La enfermedad celiaca, solo es la punta del iceberg de la intolerancia al gluten I. Entendiendo la enfermedad

Esta es la primera de una serie de entradas que voy a dedicarle a la enfermedad celiaca, no solo por el interés creciente de la población de las dietas sin gluten, sino por la cantidad de trabajos científicos y estudios clínicos que hay abiertos en la actualidad. ¡Ah! Y sobre todo por el impacto que tiene en la salud a largo plazo de los que la padecen si no se pone remedio.

Me gustaría hacer una dedicación especial a una persona muy cercana y muy querida que ha luchado durante muchos años en saber cuál era la patología que le estaba mermando la salud poco a poco, para que al final una “simple” intolerancia al gluten fuera parte del problema.

La primera entrada la he denominado “Entendiendo la enfermedad”, para establecer la situación actual en que se encuentra el conocimiento sobre esta patología y otras patologías relacionadas con la intolerancia el gluten. ¡Cuidado, no estoy hablando sobre la alergia al trigo, ni al gluten!

La celiaquía o enfermedad celiaca es una enfermedad autoinmune, es decir, en las personas que la padecen el sistema inmune es erróneamente activado por una sustancia, el gluten, para producir anticuerpos y atacar partes de su propio cuerpo, en este caso son las microvellosidades que hay en el intestino. La función de estas microvellosidades es absorber los nutrientes necesarios para mantener el correcto funcionamiento del organismo.
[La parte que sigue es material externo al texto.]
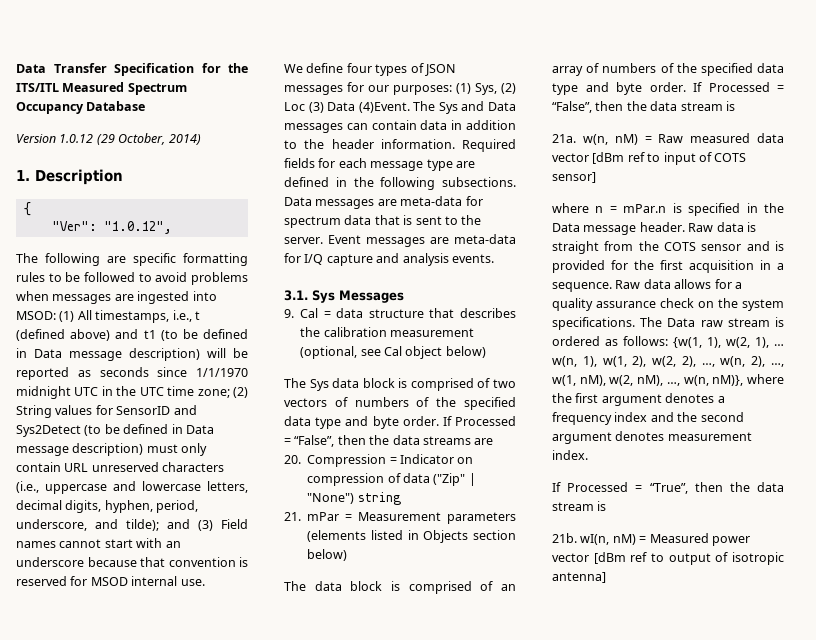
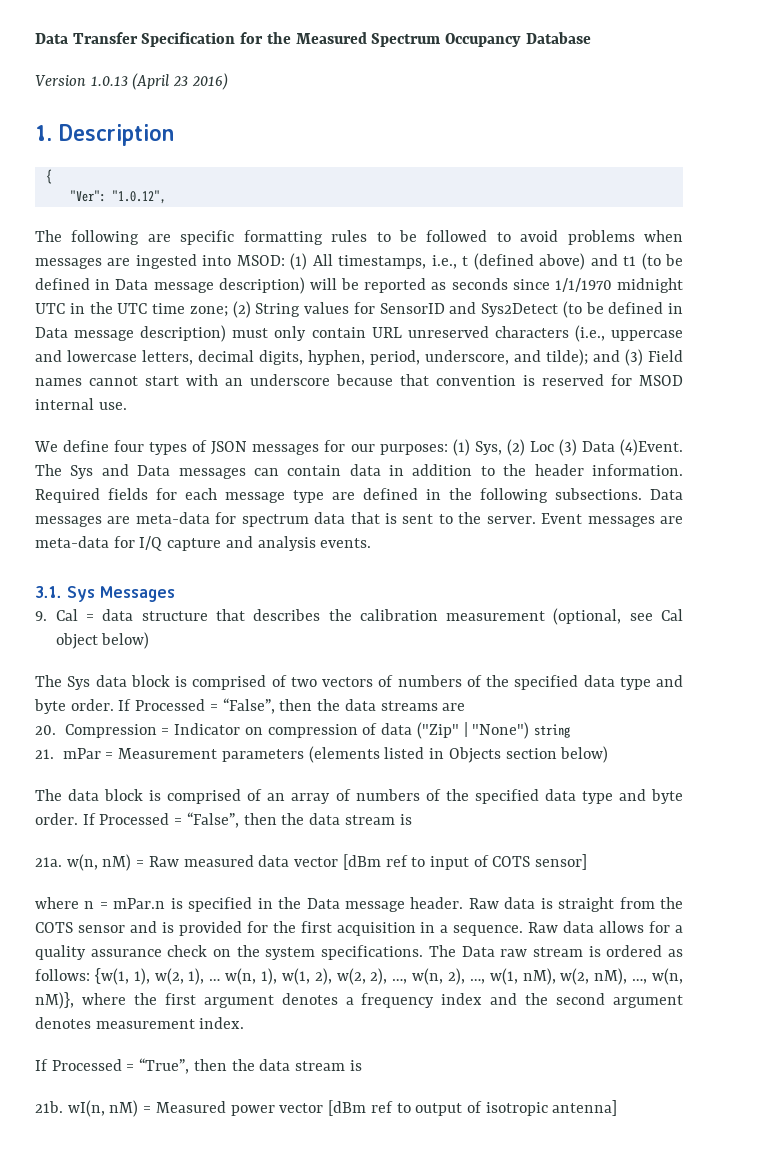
[16,83,59,92] ITS/ITL -> (291, 38) none
[59,133,201,145] 1.0.12 (29 October, 2014) -> [90,73,228,90] 1.0.13 (April 23 2016)

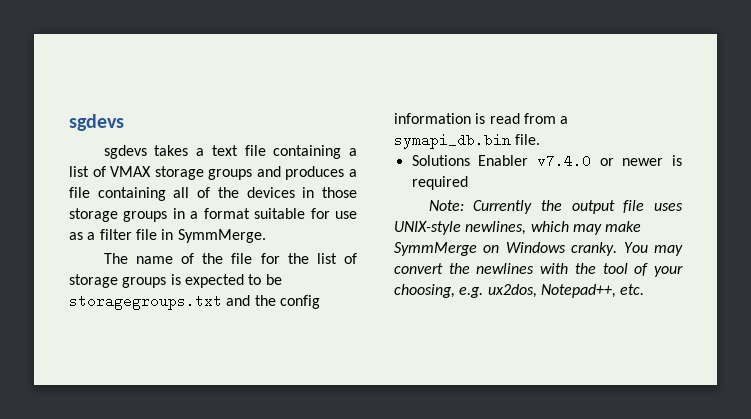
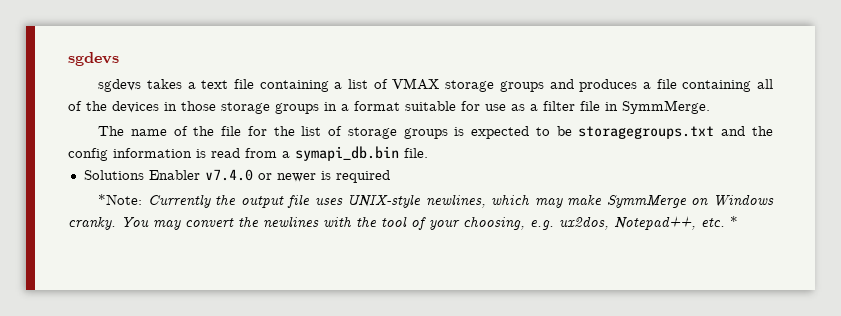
[428,200,464,211] Note: -> [98,194,143,205] *Note:
(645, 289) none -> [730,216,738,227] *

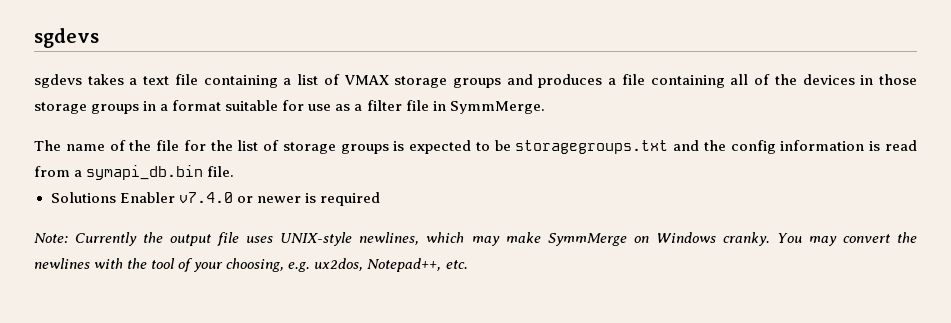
[98,194,143,205] *Note: -> [34,233,68,243] Note:
[730,216,738,227] * -> (468, 264) none

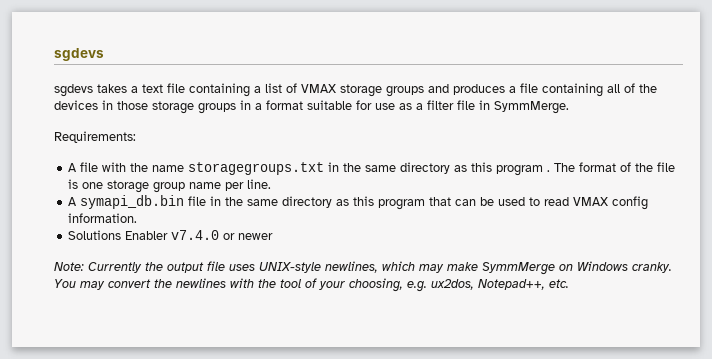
[34,140,918,154] [34,165,235,180] The name of the file for the list of storage groups is expected to be storagegroups.txt and the config information is read from a symapi_db.bin file. -> [54,131,136,143] [68,162,676,176] [68,179,272,193] [68,195,649,210] [68,213,138,223] Requirements: // A file with the name storagegroups.txt in the same directory as this program . The format of the file is one storage group name per line. // A symapi_db.bin file in the same directory as this program that can be used to read VMAX config information.
[304,192,380,206] is required -> (274, 236) none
En estas personas el consumo continuado de gluten en la dieta provoca la destrucción de las microvellosidades y la absorción defectuosa o malabsorción continuada de los nutrientes, incrementando el riesgo de padecer problemas no solo nutricionales. Los síntomas van desde los más conocidos problemas gastrointestinales (diarrea, gases y/o estreñimiento, dolor de estómago), deficiencias en hierro, vitamina B12 o ácido fólico, pérdida de peso, hasta úlceras en la boca, alopecia, dermatitis herpetiformis, problemas dentales, osteoporosis, depresión, infertilidad, dolor de huesos, incluso problemas neurológicos incluso cáncer (AOECS).

Pan casero sin gluten
Pan casero sin gluten

El único tratamiento eficaz actualmente es realizar una dieta sin gluten por vida, una vez que se inicia el tratamiento, los síntomas van desapareciendo pero vuelven a aparecer cuando se introduce en la dieta. El gluten es una proteína contenida en el grano de los cereales trigo, cebada, centeno y avena. También se encuentra en variedades naturales e híbridas de estos cereales, como la espelta y el kamut (variedades antiguas de trigo), el triticale (híbrido de trigo y centeno) y el trithordeum (híbrido de trigo y cebada). También es utilizado en bastantes alimentos como aditivo ya que confiere unas propiedades especiales necesarias para su procesado como viscosidad, elasticidad y retención de aire.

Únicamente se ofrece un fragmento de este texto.